To the Editor:
The flexible laryngeal mask airway (FLMA) has been used for adenotonsillectomy , laser pharyngoplasty , and dental extraction . The long, flexible, narrow bore tube provides better surgical access to the oropharyngeal cavity than the standard laryngeal mask airway, but where perfect oral access is required nasotracheal intubation, is probably the technique of choice. A nasal laryngeal mask airway with a detachable tube and flanged cuff was designed and tested to overcome this limitation, but was considered too impractical for common clinical use . We describe a simple retrograde technique that allows the FLMA to be used as a nasal airway.
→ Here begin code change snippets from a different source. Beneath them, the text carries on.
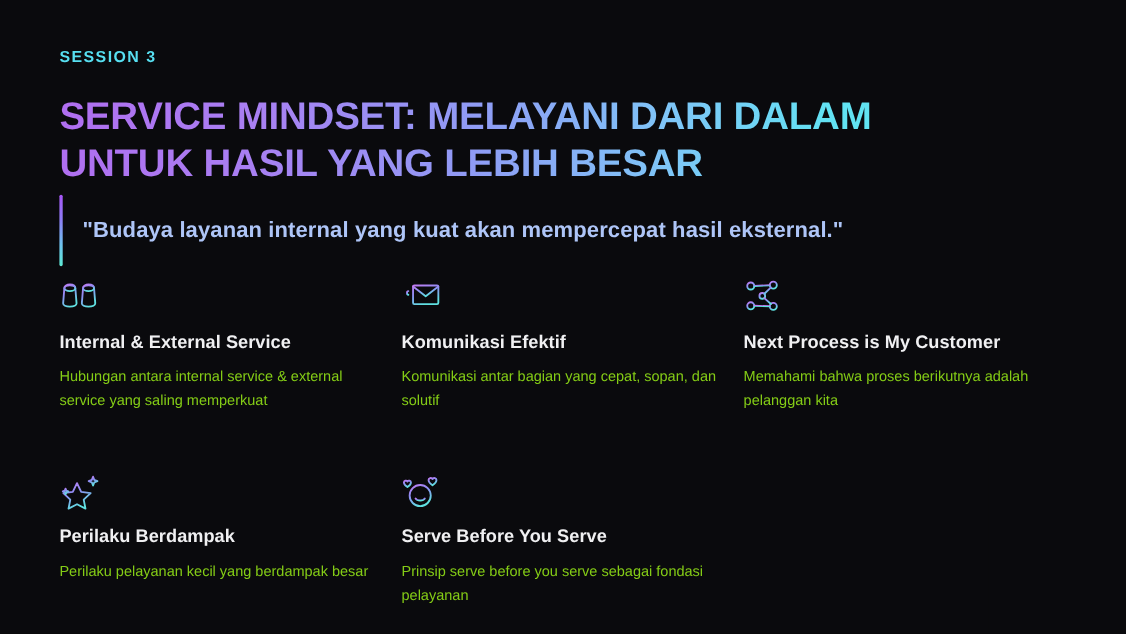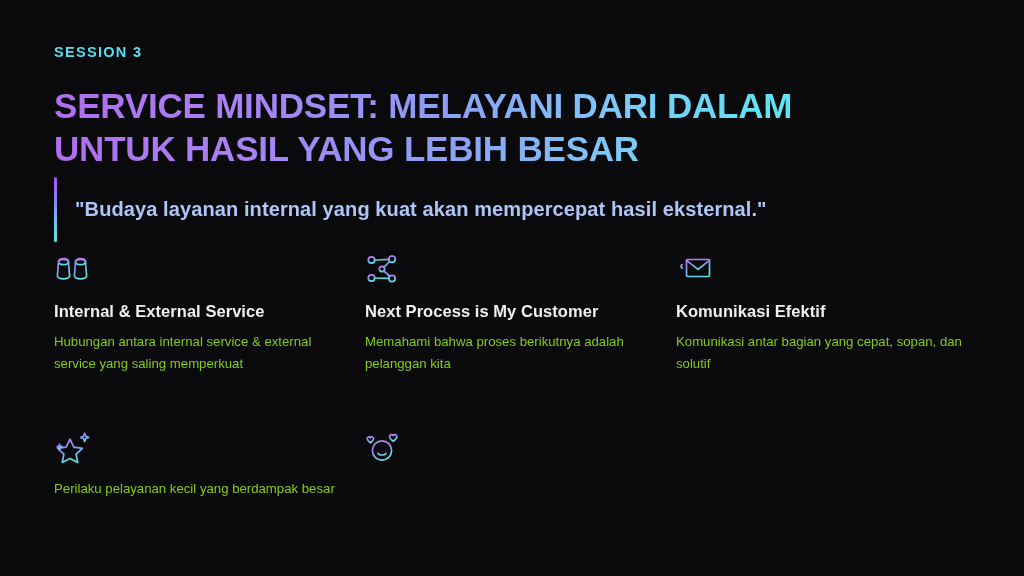--- a/index.html
+++ b/index.html
@@ -142,6 +142,20 @@
 
     <div class="cell">
       <div class="cell-icon">
+        <svg width="38" height="30" viewBox="0 0 38 30" fill="none" stroke="url(#ig)" stroke-width="1.7" stroke-linecap="round" stroke-linejoin="round">
+          <rect x="10.5" y="6.5" width="23" height="17" rx="1.2"></rect>
+          <path d="M10.5 7.4 L22 16.3 L33.5 7.4"></path>
+          <path d="M6.2 11.6 L2.4 11.6"></path>
+          <path d="M6.2 11.6 C4.6 11.6 4.6 14.9 6.2 14.9"></path>
+          <path d="M6.2 14.9 L2.4 14.9"></path>
+        </svg>
+      </div>
+      <div class="cell-title">Komunikasi Efektif</div>
+      <div class="cell-desc">Komunikasi antar bagian yang cepat, sopan, dan solutif</div>
+    </div>
+
+    <div class="cell">
+      <div class="cell-icon">
         <svg width="34" height="32" viewBox="0 0 34 32" fill="none" stroke="url(#ig)" stroke-width="1.7" stroke-linecap="round" stroke-linejoin="round">
           <circle cx="6.5" cy="7" r="3.2"></circle>
           <circle cx="27" cy="6.2" r="3.2"></circle>
@@ -161,20 +175,6 @@
 
     <div class="cell">
       <div class="cell-icon">
-        <svg width="38" height="30" viewBox="0 0 38 30" fill="none" stroke="url(#ig)" stroke-width="1.7" stroke-linecap="round" stroke-linejoin="round">
-          <rect x="10.5" y="6.5" width="23" height="17" rx="1.2"></rect>
-          <path d="M10.5 7.4 L22 16.3 L33.5 7.4"></path>
-          <path d="M6.2 11.6 L2.4 11.6"></path>
-          <path d="M6.2 11.6 C4.6 11.6 4.6 14.9 6.2 14.9"></path>
-          <path d="M6.2 14.9 L2.4 14.9"></path>
-        </svg>
-      </div>
-      <div class="cell-title">Komunikasi Efektif</div>
-      <div class="cell-desc">Komunikasi antar bagian yang cepat, sopan, dan solutif</div>
-    </div>
-
-    <div class="cell">
-      <div class="cell-icon">
         <svg width="38" height="34" viewBox="0 0 38 34" fill="none" stroke="url(#ig)" stroke-width="1.7" stroke-linecap="round" stroke-linejoin="round">
           <path d="M16 9.2 L19.8 17.2 L28.4 18.3 L22.1 24.2 L23.7 32.4 L16 28.4 L8.3 32.4 L9.9 24.2 L3.6 18.3 L12.2 17.2 Z"></path>
           <path d="M30.6 3.4 L31.7 6.3 L34.6 7.4 L31.7 8.5 L30.6 11.4 L29.5 8.5 L26.6 7.4 L29.5 6.3 Z"></path>

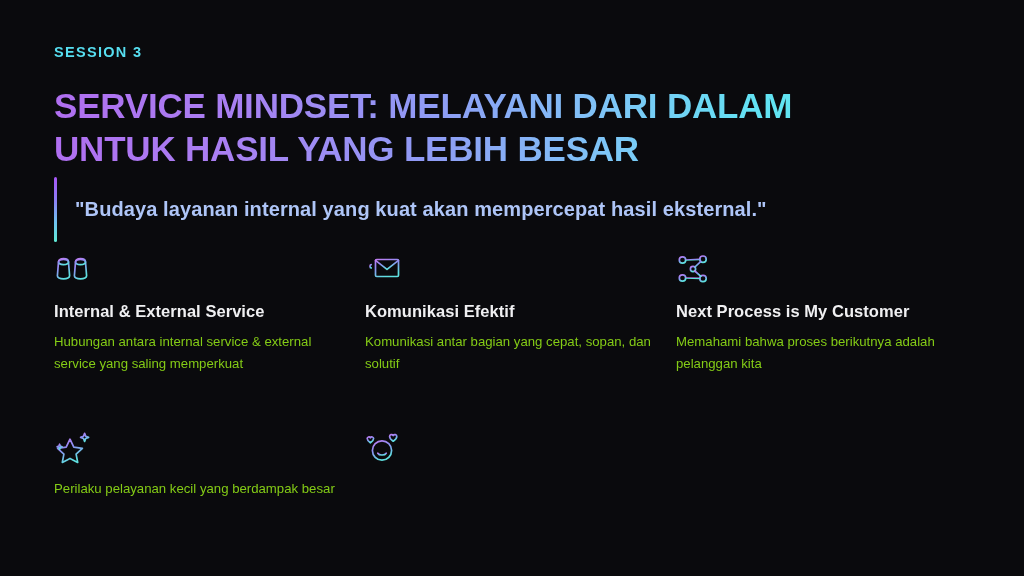--- a/index.html
+++ b/index.html
@@ -181,6 +181,7 @@
           <path d="M5.6 14.2 L6.3 16 L8.1 16.7 L6.3 17.4 L5.6 19.2 L4.9 17.4 L3.1 16.7 L4.9 16 Z"></path>
         </svg>
       </div>
+      <div class="cell-title">Perilaku Berdampak</div>
       <div class="cell-desc">Perilaku pelayanan kecil yang berdampak besar</div>
     </div>
 

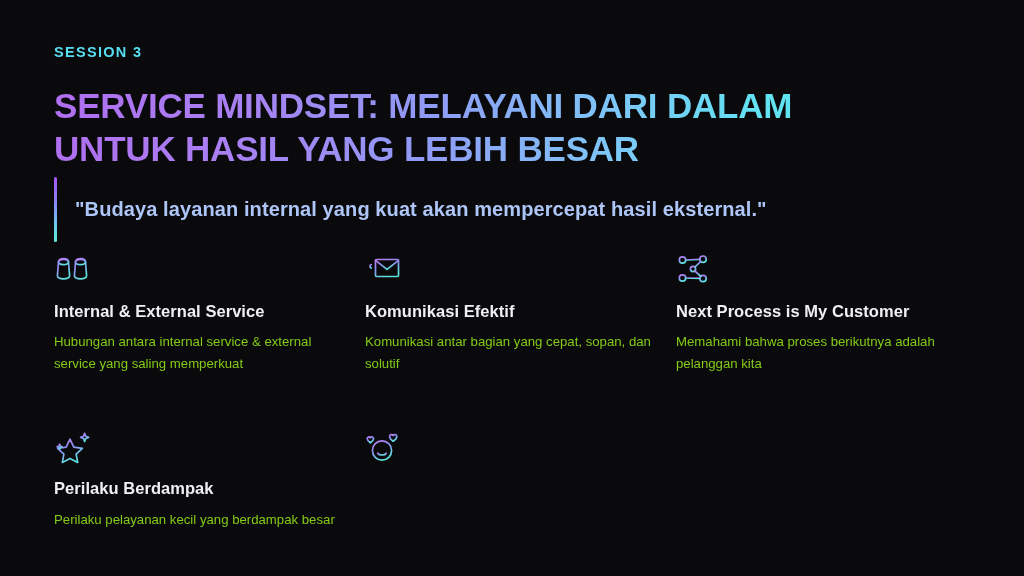--- a/index.html
+++ b/index.html
@@ -196,6 +196,7 @@
           <path d="M31.8 6.4 C31.8 4.7 29.2 3.7 28.2 5.5 C27.2 3.7 24.6 4.7 24.6 6.4 C24.6 8.7 28.2 11.2 28.2 11.2 C28.2 11.2 31.8 8.7 31.8 6.4 Z"></path>
         </svg>
       </div>
+      <div class="cell-title">Serve Before You Serve</div>
     </div>
 
     <div class="cell hidden-cell"></div>

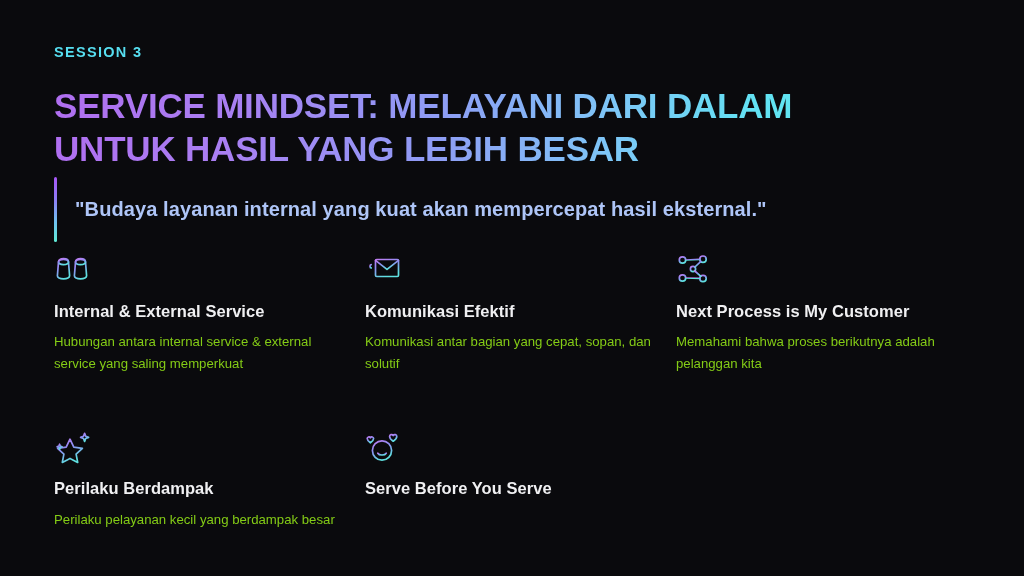--- a/index.html
+++ b/index.html
@@ -197,6 +197,7 @@
         </svg>
       </div>
       <div class="cell-title">Serve Before You Serve</div>
+      <div class="cell-desc">Prinsip serve before you serve sebagai fondasi pelayanan</div>
     </div>
 
     <div class="cell hidden-cell"></div>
The FLMA is inserted using the standard technique, and an adequate airway is established. A Foley catheter is introduced through the nose and brought out through the mouth using Magill's forceps. The proximal connector is removed from the FLMA, the distal end of the catheter is inserted, and the balloon is inflated with saline to grip the inner walls of the FLMA tube. The catheter is then gently withdrawn from the nose while guiding the FLMA tube into the mouth with a finger. Once the FLMA tube starts to emerge from the nose, the tube/bowl junction of the FLMA is held in the laryngopharynx with the index finger while the FLMA tube is pulled out to length. The saline is withdrawn from the balloon, the catheter is removed, and the proximal connector is reattached. At the end of the procedure, the FLMA tube is either pulled back into the mouth with Magill's forceps or pushed back using a small cuffed tracheal tube gripping the inner FLMA tube. Anesthesia is then discontinued, and the patient emerges with the FLMA tube orally.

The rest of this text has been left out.